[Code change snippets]
-----

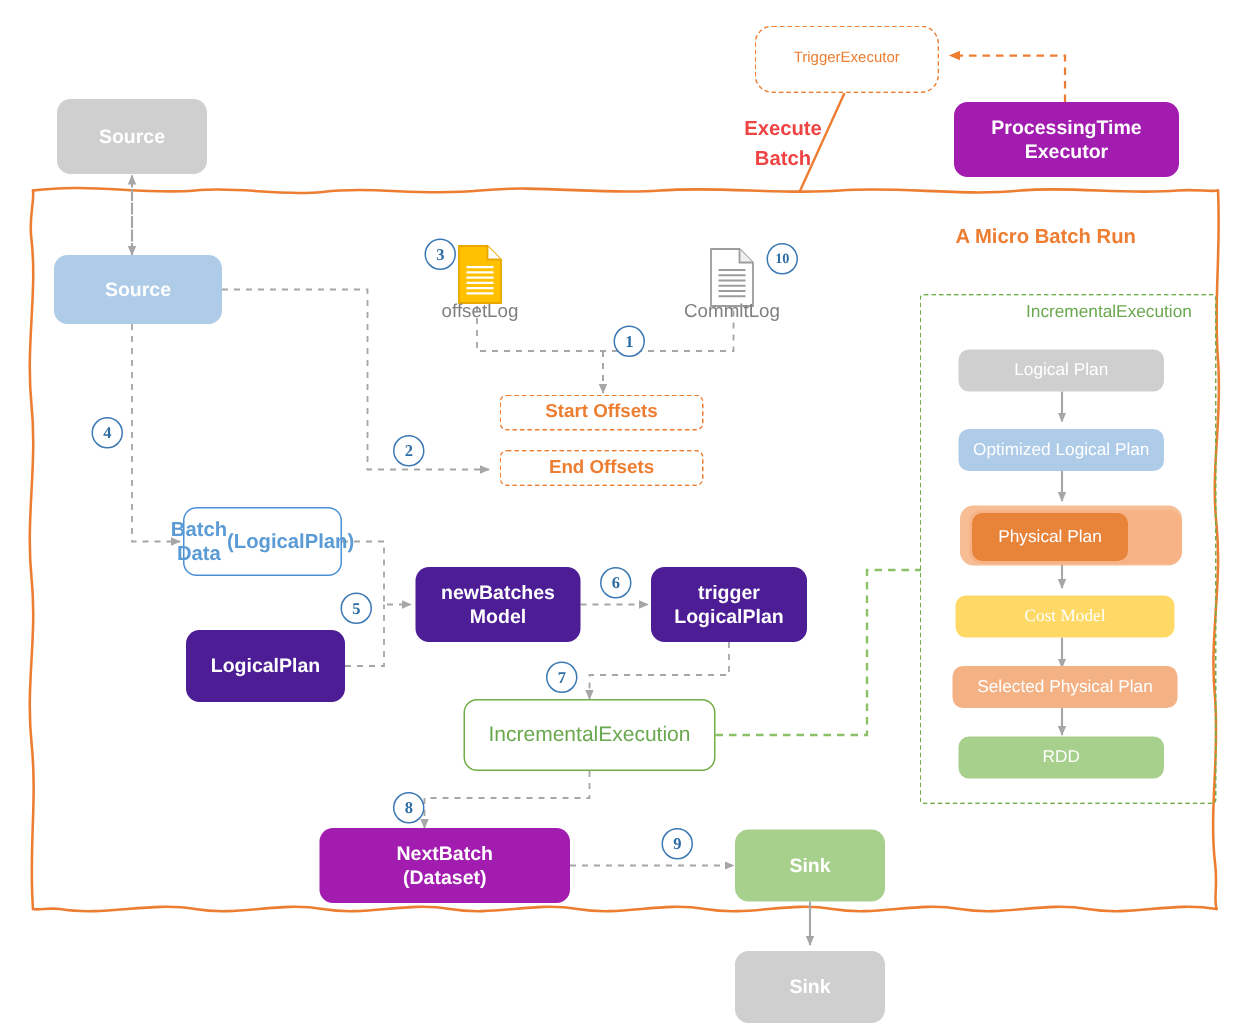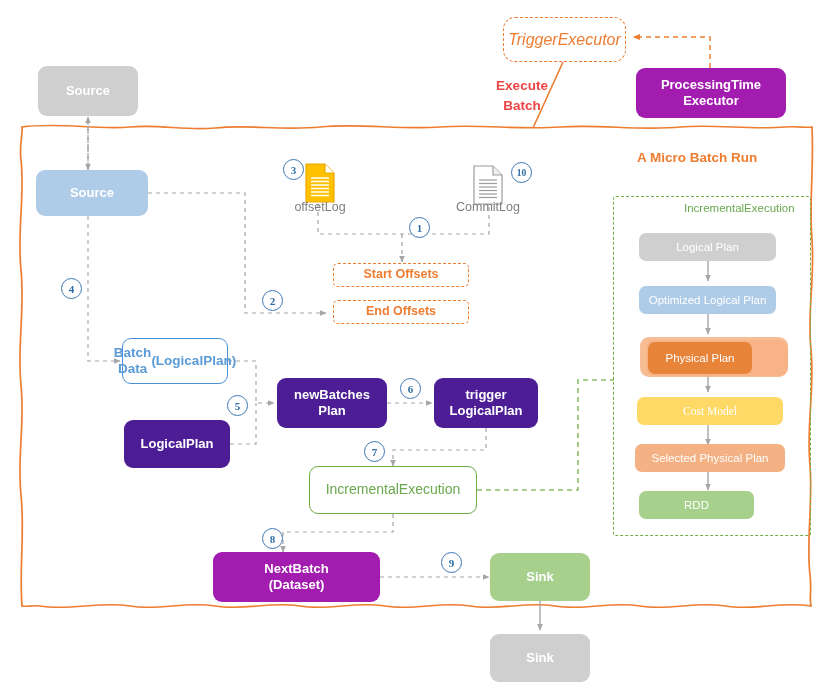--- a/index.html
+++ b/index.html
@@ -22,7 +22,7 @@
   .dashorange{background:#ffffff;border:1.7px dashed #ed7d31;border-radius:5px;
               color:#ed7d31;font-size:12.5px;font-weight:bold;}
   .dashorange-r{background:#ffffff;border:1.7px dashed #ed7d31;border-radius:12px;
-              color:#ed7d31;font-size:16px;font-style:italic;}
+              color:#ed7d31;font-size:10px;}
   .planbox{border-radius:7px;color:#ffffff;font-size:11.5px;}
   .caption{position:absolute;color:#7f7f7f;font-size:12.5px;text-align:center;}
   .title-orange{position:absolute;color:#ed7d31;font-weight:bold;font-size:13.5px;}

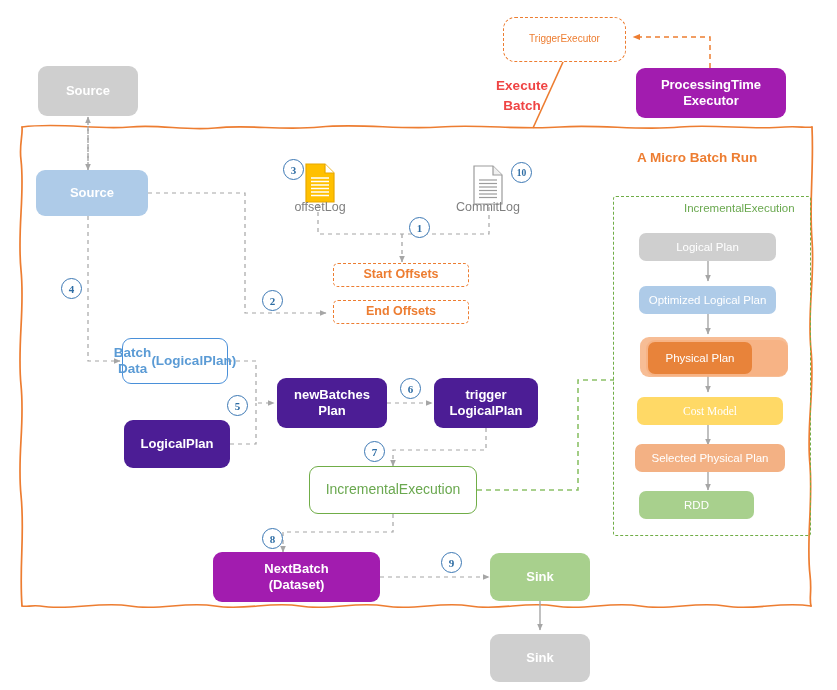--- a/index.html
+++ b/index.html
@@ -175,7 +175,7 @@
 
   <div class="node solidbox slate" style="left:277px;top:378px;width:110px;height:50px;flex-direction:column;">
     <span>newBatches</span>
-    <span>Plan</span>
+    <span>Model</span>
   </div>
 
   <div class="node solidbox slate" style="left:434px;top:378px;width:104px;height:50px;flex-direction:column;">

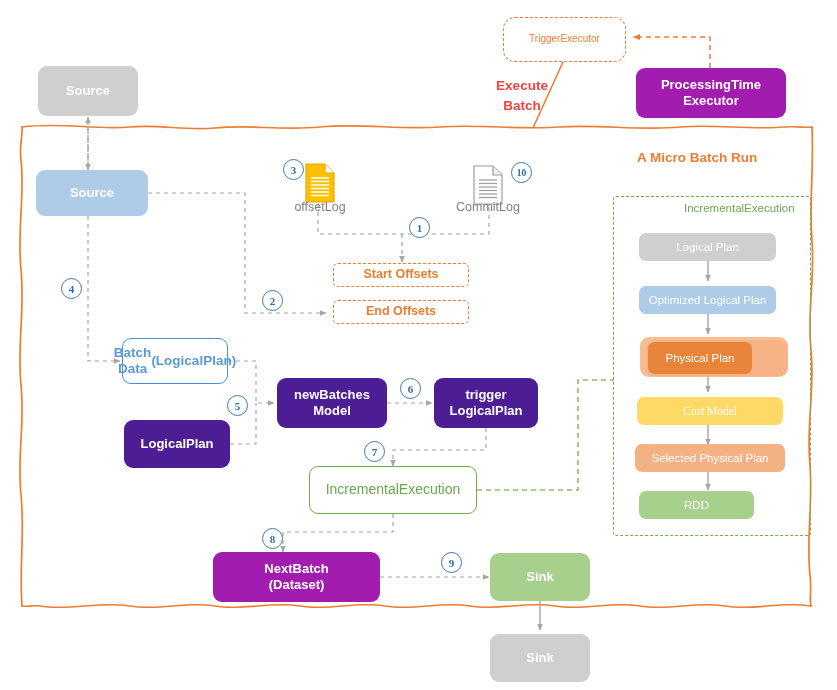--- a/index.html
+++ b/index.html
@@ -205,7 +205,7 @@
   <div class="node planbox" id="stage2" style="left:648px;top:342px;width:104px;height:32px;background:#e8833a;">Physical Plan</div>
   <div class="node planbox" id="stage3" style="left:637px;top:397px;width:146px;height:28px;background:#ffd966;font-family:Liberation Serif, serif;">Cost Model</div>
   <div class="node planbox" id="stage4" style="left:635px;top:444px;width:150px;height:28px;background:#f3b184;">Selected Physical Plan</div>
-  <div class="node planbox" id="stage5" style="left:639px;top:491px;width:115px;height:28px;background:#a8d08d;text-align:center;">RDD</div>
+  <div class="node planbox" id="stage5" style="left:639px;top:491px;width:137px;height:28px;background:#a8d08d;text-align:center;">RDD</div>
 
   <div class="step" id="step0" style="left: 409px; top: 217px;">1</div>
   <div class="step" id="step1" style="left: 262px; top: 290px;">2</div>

-----

### Problem to work on
Say how many lines in the entries contain the string "class". Nothing else belongs in the reply.

### Your response
9